SaySynth: A Brief History of Speaking Machines

These are expanded notes from a talk I gave at composition.codes on December 21, 2025. Slides here. Video here.

SaySynth is a synthesizer I built on top of macOS’s text-to-speech framework — more popularly known as the say command. But to explain why I built it and why I think it matters, I want to take a detour through the history of speaking machines more broadly.

A Typology of Speaking Machines

There are roughly four kinds of speaking machines that have existed over time:

Mechanical — Literally physical: bellows forcing air through a reed, with different knobs, valves, and whistles shaping different formants and phonemes. The human operator is part of the instrument.

Formant/Rule-Based — More like a synthesizer: an oscillator and a comb filter simulating the resonant shape of the vocal tract. The system models the acoustics of speech without recording any actual speech.

Sample-Based (Concatenative) — From something as crude as a toy with a phonograph inside, all the way to sophisticated “diphone” synthesizers that splice together recordings of every possible phoneme transition. GPS voices and automated customer service phone lines of the ’90s and 2000s were built this way.

Generative (Neural/AI) — What most people think of today. These are basically sample-based systems taken to an extreme: instead of recordings of phoneme pairs, you’re dealing with individual digital samples predicted by a neural network, sample by sample.

A Brief History

Von Kempelen’s Speaking Machine (1773)

The first speaking machine most people point to. An operator pushes air through a reed and moves their hand around a piece of leather to simulate the shape of the vocal tract, while separate whistles handle noisier consonants like S and T. Crude, but the basic architecture — oscillator source, shaped by something simulating a vocal tract — is essentially what we still see in formant synthesizers today.

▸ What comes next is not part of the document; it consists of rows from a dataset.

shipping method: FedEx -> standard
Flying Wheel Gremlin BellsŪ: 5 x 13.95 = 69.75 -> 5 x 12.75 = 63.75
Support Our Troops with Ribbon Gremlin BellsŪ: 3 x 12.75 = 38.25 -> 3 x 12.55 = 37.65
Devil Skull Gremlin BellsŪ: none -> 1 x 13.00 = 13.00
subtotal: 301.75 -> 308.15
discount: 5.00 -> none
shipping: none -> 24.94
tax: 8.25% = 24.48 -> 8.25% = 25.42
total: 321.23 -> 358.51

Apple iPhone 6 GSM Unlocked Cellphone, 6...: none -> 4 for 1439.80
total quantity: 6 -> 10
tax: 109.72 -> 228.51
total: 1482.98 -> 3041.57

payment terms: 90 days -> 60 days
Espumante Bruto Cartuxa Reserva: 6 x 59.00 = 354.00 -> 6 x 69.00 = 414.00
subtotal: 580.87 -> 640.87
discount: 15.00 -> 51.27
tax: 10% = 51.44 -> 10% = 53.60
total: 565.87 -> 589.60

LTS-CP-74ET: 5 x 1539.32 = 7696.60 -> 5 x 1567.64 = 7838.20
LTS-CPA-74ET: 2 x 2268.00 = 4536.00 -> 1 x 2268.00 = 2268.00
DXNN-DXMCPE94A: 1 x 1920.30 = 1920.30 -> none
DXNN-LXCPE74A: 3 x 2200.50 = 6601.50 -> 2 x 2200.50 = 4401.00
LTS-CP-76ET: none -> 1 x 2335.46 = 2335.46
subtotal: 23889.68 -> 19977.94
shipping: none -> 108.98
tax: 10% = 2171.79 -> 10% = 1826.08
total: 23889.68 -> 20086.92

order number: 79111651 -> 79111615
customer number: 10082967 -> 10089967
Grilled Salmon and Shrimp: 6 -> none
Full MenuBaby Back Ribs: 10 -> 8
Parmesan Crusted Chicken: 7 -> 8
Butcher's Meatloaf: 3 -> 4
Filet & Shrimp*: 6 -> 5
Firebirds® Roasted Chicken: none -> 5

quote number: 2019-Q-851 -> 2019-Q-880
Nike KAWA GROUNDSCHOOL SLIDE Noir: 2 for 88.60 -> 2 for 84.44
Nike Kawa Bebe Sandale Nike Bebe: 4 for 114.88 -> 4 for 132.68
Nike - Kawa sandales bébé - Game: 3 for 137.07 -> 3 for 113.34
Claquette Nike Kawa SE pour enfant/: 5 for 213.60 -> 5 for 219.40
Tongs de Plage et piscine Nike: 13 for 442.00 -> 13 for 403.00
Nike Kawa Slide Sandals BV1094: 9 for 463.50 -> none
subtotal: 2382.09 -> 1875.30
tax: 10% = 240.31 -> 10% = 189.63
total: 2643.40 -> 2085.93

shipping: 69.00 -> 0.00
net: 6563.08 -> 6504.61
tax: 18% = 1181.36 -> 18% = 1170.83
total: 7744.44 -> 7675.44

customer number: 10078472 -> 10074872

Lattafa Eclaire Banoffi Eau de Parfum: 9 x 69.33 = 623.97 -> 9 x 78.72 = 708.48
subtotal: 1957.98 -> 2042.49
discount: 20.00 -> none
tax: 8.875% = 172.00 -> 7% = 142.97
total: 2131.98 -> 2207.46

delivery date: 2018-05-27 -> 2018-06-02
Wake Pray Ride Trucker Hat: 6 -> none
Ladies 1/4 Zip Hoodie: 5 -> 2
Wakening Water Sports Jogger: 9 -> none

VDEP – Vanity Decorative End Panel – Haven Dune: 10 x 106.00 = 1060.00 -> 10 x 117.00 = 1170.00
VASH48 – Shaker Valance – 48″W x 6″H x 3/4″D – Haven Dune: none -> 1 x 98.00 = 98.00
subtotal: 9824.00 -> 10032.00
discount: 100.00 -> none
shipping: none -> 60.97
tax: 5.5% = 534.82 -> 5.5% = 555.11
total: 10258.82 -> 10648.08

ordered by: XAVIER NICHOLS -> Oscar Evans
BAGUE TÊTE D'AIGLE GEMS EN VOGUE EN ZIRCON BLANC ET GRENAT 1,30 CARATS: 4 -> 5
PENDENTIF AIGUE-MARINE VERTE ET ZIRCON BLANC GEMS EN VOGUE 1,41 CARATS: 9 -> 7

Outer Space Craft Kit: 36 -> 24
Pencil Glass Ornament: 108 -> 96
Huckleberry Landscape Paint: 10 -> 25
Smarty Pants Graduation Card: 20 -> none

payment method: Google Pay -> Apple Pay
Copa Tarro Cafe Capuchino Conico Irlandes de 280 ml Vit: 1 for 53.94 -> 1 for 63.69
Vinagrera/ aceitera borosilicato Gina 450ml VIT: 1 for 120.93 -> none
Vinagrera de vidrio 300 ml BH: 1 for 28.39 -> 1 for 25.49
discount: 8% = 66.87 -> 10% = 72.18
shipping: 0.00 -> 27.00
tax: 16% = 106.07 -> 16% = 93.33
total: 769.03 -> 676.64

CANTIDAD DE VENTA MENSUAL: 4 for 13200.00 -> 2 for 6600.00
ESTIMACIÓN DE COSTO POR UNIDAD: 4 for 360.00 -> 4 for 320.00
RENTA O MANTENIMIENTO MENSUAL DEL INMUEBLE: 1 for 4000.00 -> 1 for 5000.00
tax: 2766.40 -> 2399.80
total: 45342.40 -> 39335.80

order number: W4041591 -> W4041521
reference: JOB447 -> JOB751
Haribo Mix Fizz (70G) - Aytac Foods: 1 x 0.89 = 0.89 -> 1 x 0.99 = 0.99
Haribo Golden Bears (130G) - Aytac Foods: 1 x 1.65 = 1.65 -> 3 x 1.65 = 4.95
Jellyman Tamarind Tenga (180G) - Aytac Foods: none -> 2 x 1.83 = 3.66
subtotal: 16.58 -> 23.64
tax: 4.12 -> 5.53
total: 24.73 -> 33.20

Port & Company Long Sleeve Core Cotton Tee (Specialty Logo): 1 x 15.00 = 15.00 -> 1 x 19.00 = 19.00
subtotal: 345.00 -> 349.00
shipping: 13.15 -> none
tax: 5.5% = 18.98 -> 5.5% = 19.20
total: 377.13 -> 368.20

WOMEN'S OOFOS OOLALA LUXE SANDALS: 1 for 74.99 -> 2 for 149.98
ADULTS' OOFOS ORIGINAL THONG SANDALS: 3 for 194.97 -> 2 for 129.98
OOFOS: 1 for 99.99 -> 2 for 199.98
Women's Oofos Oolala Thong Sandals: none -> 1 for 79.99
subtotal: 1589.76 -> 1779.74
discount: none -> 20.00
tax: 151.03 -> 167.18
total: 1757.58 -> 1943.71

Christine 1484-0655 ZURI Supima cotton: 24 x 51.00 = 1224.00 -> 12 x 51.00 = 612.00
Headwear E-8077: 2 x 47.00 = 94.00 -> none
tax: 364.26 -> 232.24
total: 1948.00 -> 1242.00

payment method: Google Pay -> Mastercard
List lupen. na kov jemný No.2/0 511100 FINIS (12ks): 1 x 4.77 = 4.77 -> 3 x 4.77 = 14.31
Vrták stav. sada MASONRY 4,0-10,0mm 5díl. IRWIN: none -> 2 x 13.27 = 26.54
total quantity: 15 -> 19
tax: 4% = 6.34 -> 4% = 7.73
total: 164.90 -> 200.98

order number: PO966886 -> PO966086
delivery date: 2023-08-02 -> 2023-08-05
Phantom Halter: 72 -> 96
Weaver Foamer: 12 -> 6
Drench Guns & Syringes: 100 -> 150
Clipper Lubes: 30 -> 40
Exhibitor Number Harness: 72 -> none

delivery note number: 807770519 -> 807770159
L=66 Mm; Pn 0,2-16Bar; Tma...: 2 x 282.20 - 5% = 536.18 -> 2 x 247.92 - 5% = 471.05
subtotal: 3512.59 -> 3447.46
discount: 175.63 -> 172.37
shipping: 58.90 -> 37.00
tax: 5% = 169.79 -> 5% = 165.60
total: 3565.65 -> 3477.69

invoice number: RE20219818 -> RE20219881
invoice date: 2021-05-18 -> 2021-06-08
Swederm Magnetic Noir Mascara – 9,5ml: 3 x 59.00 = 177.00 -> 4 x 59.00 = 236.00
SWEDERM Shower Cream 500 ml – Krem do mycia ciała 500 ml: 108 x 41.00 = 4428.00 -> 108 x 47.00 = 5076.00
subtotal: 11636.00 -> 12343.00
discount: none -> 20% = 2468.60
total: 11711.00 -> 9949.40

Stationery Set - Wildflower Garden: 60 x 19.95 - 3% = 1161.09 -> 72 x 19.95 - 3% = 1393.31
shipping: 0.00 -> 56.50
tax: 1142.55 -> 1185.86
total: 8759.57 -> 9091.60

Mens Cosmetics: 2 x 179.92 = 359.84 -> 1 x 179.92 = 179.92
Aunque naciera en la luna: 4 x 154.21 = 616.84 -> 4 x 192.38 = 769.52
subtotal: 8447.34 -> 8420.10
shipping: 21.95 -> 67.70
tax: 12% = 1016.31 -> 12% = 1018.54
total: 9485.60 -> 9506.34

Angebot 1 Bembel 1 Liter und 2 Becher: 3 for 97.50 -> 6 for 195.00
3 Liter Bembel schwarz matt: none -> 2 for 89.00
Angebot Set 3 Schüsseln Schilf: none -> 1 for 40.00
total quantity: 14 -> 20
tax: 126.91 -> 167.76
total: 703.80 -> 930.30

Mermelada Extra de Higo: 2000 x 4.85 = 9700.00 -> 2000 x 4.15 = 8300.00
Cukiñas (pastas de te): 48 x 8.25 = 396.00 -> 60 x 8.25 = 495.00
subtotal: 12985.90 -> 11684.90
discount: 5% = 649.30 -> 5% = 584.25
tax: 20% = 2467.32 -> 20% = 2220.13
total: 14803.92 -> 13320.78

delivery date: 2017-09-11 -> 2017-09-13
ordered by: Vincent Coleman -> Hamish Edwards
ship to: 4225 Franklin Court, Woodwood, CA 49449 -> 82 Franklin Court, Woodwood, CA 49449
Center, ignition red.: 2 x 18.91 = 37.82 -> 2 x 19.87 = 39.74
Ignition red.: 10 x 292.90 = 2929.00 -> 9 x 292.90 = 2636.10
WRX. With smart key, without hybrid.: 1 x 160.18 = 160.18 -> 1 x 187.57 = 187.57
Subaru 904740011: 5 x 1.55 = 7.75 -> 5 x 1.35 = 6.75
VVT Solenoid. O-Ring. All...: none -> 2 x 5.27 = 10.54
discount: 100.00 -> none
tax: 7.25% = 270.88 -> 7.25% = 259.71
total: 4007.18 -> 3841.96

Joseph Faber’s Euphonia (1845)

Faber iterated on von Kempelen’s design into something far more sophisticated: sixteen keys, each generating a different phoneme. You can start to see the importance of the operator in these systems. To make it seem less threatening, Faber put a woman’s face on the front of it and, reportedly, sometimes hung a dress in front of the machinery. I suspect this had the opposite of its intended effect.

Edison Talking Dolls (1890s)

Not quite a speaking machine in the traditional sense, but the first concatenative one: a doll with a miniature phonograph inside playing back recordings of children’s rhymes. Edison thought embedding recorded voices in a toy would help people get comfortable with the technology. The preserved recordings suggest he was mistaken.

VODER (1939)

Demonstrated at the 1939 World’s Fair, the VODER was genuinely remarkable for its time — a monophonic synthesizer with an oscillator, a noise generator, and a set of controls for shaping phonemes in real time, with pitch controlled by a foot pedal. What I find most interesting about it is that its “impressiveness” was entirely dependent on its operators, women known as “Voderettes,” who trained for years to produce intelligible speech. The inventor got all the credit. The operators are largely nameless to history.

MUSA — Multichannel Speaking Automaton (1978)

Developed in Italy, MUSA was one of the first practical diphone synthesizers. They even pressed a vinyl record of the results. It uses recordings of every possible phoneme transition (around 2,000 combinations) and then applies DSP to smooth them together. This approach became dominant in commercial TTS through the ’90s and 2000s.

S.A.M. — Software Automatic Mouth (1982)

The first commercially available speech synthesizer, available for the Commodore 64, Atari, and Apple II. What makes SAM notable is that it exposed controls for pitch, speed, and inflection to the user. The company that made it later provided the technology underlying Macintosh’s Macintalk — which is where this story gets personal.

Two Recurring Patterns

Before moving on, it’s worth noting two things that recur throughout this history.

Speaking machines are often demonstrated through singing. From HAL 9000 singing “Daisy Bell” in 2001: A Space Odyssey to Siri, singing has always been the ultimate proof-of-concept for TTS, because it forces the system to handle pitch variation, rhythm, and expressiveness. But there’s an implicit claim embedded in this: that singing is the pinnacle of human linguistic expression, and that a speaking machine isn’t truly “human” unless it can sing.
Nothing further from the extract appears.